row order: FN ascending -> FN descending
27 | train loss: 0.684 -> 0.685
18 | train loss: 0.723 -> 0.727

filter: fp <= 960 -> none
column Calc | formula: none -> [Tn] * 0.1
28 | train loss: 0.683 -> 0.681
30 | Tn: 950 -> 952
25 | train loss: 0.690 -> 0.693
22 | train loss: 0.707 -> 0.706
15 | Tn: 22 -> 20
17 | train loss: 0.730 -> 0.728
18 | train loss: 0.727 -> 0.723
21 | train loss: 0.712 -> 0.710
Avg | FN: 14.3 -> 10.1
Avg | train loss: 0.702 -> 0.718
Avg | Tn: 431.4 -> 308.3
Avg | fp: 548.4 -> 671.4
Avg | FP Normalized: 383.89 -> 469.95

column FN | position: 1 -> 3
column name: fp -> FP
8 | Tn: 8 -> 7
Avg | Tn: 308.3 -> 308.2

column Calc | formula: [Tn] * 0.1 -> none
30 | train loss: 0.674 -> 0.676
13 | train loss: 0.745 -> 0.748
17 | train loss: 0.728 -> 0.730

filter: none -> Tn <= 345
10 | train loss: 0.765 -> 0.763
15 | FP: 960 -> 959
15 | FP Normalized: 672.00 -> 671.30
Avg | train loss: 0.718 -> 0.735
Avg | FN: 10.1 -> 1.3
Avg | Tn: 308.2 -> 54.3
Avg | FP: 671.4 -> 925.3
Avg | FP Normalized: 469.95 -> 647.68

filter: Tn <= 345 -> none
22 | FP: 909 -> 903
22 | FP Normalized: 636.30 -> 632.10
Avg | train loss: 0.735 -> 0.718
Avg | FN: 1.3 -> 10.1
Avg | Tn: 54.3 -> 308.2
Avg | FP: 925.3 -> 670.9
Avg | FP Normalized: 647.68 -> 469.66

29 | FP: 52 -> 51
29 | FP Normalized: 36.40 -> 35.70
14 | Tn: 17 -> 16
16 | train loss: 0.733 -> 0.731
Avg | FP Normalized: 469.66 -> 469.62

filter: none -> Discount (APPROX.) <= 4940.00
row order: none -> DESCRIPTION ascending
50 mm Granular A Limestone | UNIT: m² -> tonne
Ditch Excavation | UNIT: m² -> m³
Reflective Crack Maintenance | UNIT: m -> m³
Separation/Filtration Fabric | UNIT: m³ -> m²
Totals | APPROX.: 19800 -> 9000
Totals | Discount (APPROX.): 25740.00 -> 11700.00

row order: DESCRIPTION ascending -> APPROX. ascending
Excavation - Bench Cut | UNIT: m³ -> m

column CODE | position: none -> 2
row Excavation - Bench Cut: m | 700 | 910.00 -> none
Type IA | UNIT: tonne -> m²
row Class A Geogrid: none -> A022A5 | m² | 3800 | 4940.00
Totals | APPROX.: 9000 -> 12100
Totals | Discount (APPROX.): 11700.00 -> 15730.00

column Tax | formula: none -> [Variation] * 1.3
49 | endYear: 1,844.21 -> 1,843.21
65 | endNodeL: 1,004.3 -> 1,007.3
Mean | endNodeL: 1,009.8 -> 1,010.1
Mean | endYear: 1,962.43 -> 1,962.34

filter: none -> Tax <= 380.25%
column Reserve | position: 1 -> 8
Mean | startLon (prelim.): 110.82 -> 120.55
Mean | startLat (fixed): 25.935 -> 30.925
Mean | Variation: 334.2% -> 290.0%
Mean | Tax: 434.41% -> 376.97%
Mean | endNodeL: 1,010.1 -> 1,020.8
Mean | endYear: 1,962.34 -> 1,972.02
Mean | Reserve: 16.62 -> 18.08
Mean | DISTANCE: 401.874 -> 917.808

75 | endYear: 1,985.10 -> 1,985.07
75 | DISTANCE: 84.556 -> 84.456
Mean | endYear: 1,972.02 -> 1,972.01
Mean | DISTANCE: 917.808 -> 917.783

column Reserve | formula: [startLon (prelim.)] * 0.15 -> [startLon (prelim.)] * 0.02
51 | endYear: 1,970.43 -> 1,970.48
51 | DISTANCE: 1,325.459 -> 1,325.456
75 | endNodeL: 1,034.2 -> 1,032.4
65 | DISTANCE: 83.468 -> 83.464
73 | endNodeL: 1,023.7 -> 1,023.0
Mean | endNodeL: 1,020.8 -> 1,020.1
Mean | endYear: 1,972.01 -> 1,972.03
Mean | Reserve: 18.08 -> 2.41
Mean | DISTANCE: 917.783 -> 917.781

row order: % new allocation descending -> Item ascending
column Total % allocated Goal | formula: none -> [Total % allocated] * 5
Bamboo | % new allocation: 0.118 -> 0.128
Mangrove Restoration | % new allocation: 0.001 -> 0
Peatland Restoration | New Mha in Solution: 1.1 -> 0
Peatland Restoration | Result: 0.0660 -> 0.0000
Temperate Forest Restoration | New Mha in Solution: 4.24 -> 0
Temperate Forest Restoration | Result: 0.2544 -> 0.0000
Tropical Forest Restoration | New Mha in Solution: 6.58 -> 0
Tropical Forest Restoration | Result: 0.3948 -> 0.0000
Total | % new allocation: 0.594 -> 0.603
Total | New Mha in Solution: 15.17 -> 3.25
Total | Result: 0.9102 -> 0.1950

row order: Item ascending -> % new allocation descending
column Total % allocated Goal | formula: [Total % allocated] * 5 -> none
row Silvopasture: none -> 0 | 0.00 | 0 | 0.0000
+ + + + +
▶ [PROMPT]:
Check the records above and copy each line that has the string "Temperate".

▶ [RESULT]:
Temperate Forest Restoration | New Mha in Solution: 4.24 -> 0
Temperate Forest Restoration | Result: 0.2544 -> 0.0000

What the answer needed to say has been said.